E esse decreto, que dá para si próprio o requisito/apelido do iminente perigo, embora não o fixe com a mínima objetividade, ao confiscar bens particulares em ofensa direta a garantia fundamental da propriedade, garantia essa, pelo menos em um Estado Democrático de Direito, só derruída por fatos extremos, o faz sem a mais comezinha indenização prévia ao particular que se obriga expectador da dilapidação de seu patrimônio em nome da desmedida vontade estatal em ocultar sua inaptidão administrativa.

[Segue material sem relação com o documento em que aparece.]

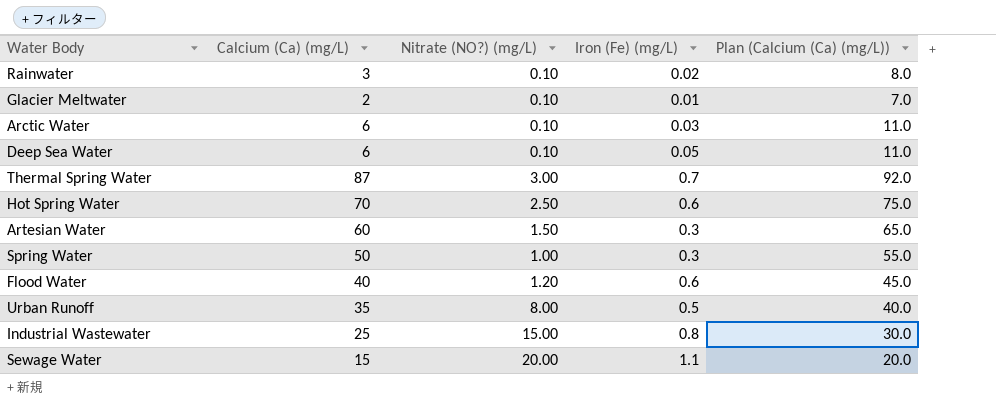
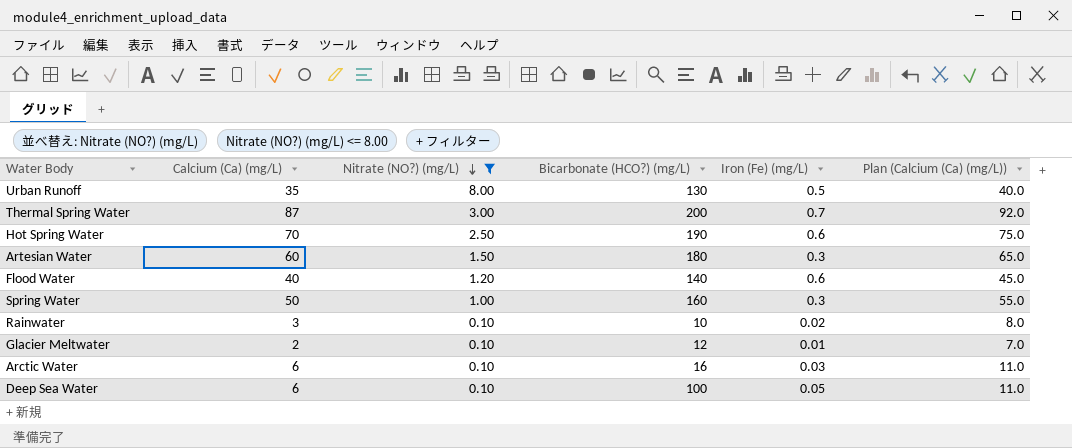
filter: none -> Nitrate (NO?) (mg/L) <= 8.00
row order: none -> Nitrate (NO?) (mg/L) descending
column Bicarbonate (HCO?) (mg/L) | position: none -> 4

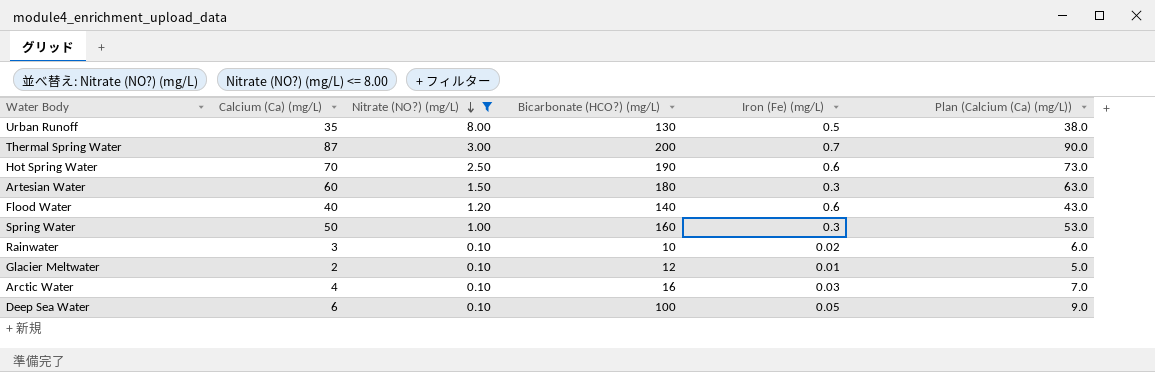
column Plan (Calcium (Ca) (mg/L)) | formula: [Calcium (Ca) (mg/L)] + 5 -> [Calcium (Ca) (mg/L)] + 3
Arctic Water | Calcium (Ca) (mg/L): 6 -> 4

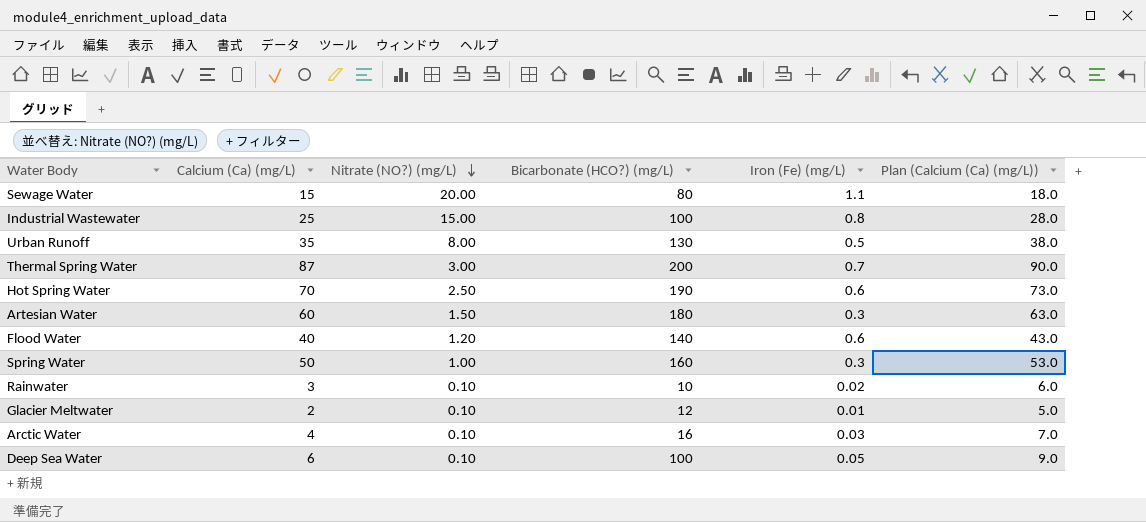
filter: Nitrate (NO?) (mg/L) <= 8.00 -> none

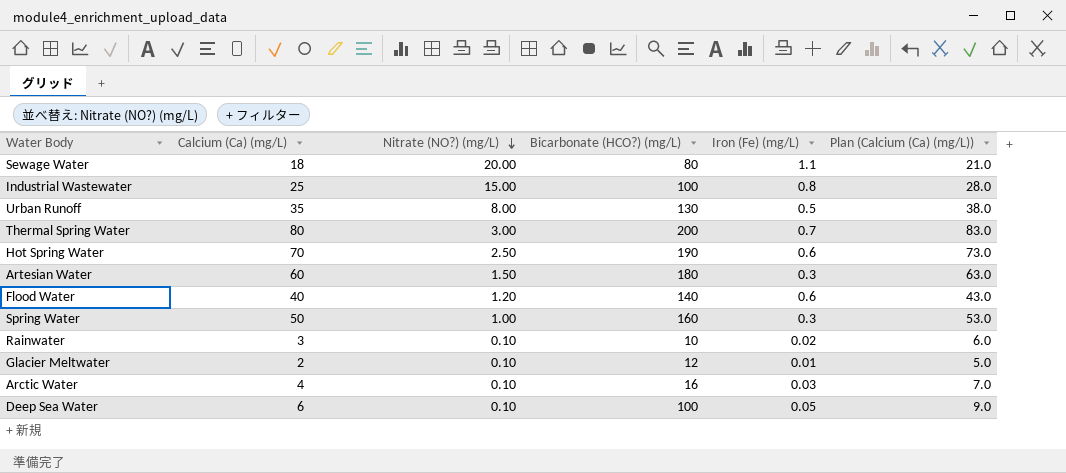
Sewage Water | Calcium (Ca) (mg/L): 15 -> 18
Sewage Water | Plan (Calcium (Ca) (mg/L)): 18.0 -> 21.0
Thermal Spring Water | Calcium (Ca) (mg/L): 87 -> 80
Thermal Spring Water | Plan (Calcium (Ca) (mg/L)): 90.0 -> 83.0

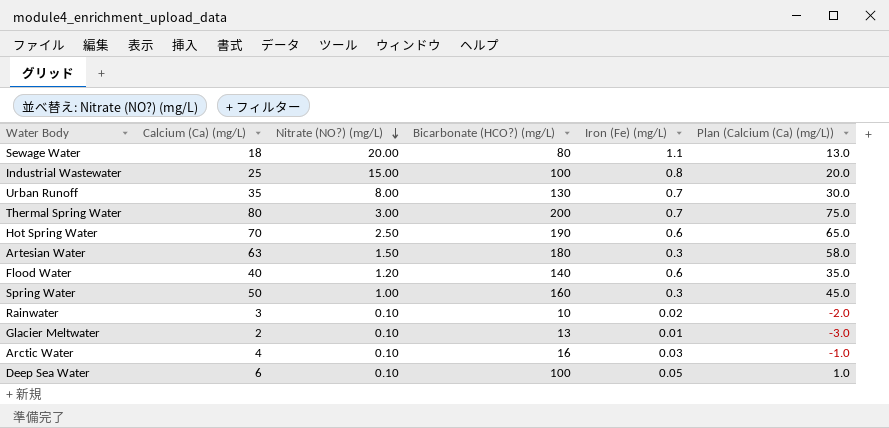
column Plan (Calcium (Ca) (mg/L)) | formula: [Calcium (Ca) (mg/L)] + 3 -> [Calcium (Ca) (mg/L)] - 5
Urban Runoff | Iron (Fe) (mg/L): 0.5 -> 0.7
Artesian Water | Calcium (Ca) (mg/L): 60 -> 63
Glacier Meltwater | Bicarbonate (HCO?) (mg/L): 12 -> 13

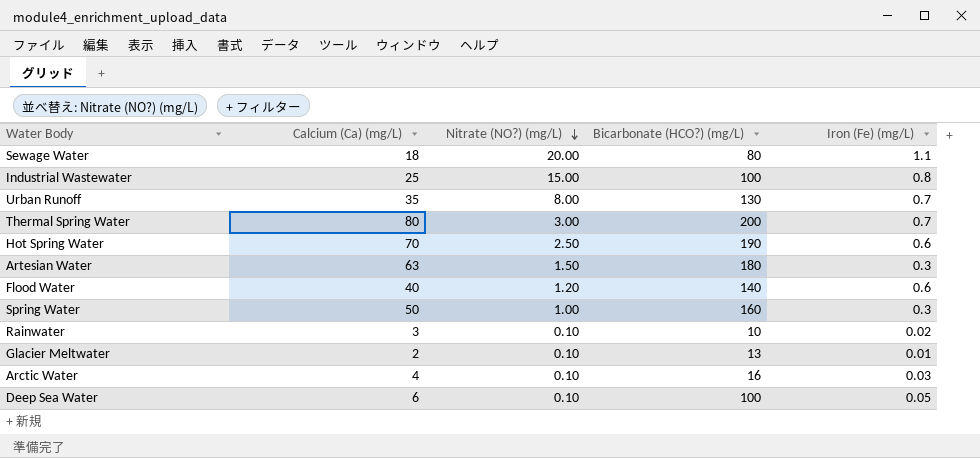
column Plan (Calcium (Ca) (mg/L)) | formula: [Calcium (Ca) (mg/L)] - 5 -> none

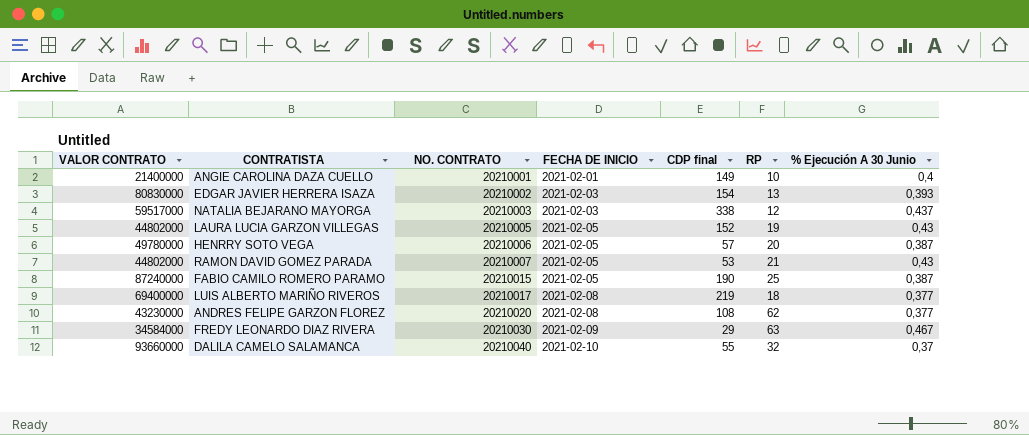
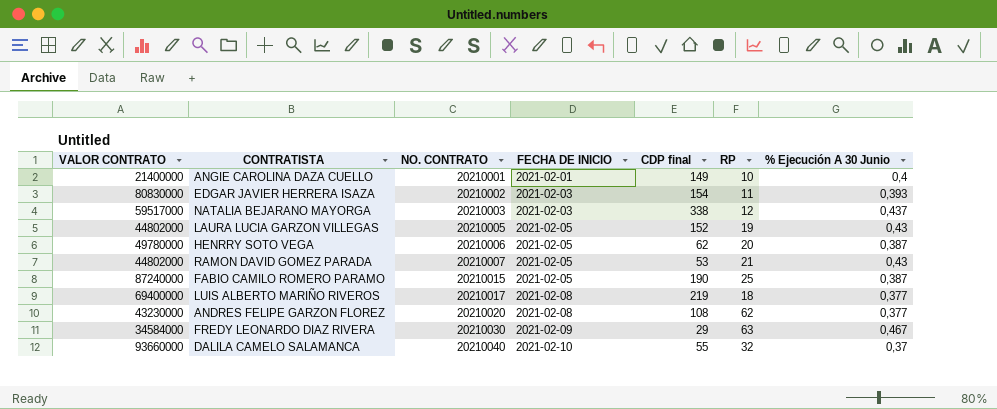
EDGAR JAVIER HERRERA ISAZA | RP: 13 -> 11
HENRRY SOTO VEGA | CDP final: 57 -> 62

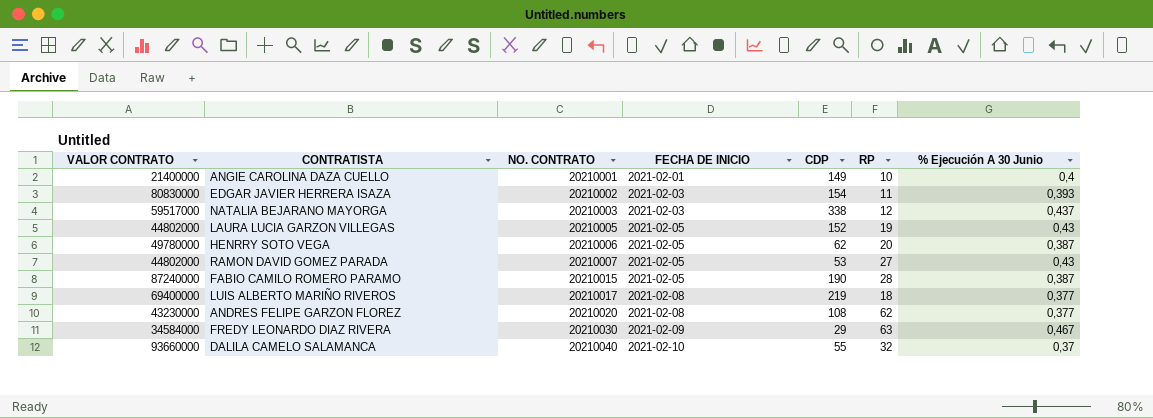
column name: CDP final -> CDP
RAMON DAVID GOMEZ PARADA | RP: 21 -> 27
FABIO CAMILO ROMERO PARAMO | RP: 25 -> 28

Foi exatamente nesse contexto que o governo do Amapá confiscou bens de propriedade exclusivamente particular a partir do citado decreto.

 

Essa compreensão parece tão mais pura na medida em que, se a motivação do decreto era o não comparecimento dos médicos ao plantão em unidades de saúde e se esse aspecto já foi superado, posto que os profissionais, ao que se sabe, retornaram ao cumprimento desses trabalhos, nenhuma razão subsistiria para justificar a vigência do transgressor decreto.

 

Esse decreto indica, além do gosto pela violência, que o perigo maior não está na “situação anormal de extrema urgência e perigo público (sic), caracterizada em estado de emergência na rede pública de saúde do Estado do Amapá”, mas no comportamento do governo do Amapá ao buscar solver previsíveis adversidades administrativas, as quais há bem pouco tempo se propôs resolver, pelo conduto da truculência, da prática antidemocrática, pelo desprezo a Constituição que assegura sejam as relações sociais estabelecidas segundo mecanismos contratuais.

 

É lamentável que careça o Amapá de um fórum social organizado para que decisões como essa pudessem ser amplamente discutidas. É que hoje a atrapalhada e apressada investida – para dizer o mínimo –  está adstrita a uma atividade econômica – medicina privada – mas manhã poderá laminar, num cenário de fingidas virtudes, a qualquer um ou a todos. A biografia do Amapá não merece isso.

 

RUBEN BEMERGUY

Advogado.

 

  • Olá! Esse decreto realmente existe? Já vasculhei na internet e não o encontrei. Não sou do Amapá, mas também sou da área jurídica e fiquei interessada nos fatos que vêm ocorrendo no seu Estado. Parece-me claro que está existindo uma certa perseguição do Governo do Estado para com os médicos. Um absurdo! E quem sofre? Como sempre o povo.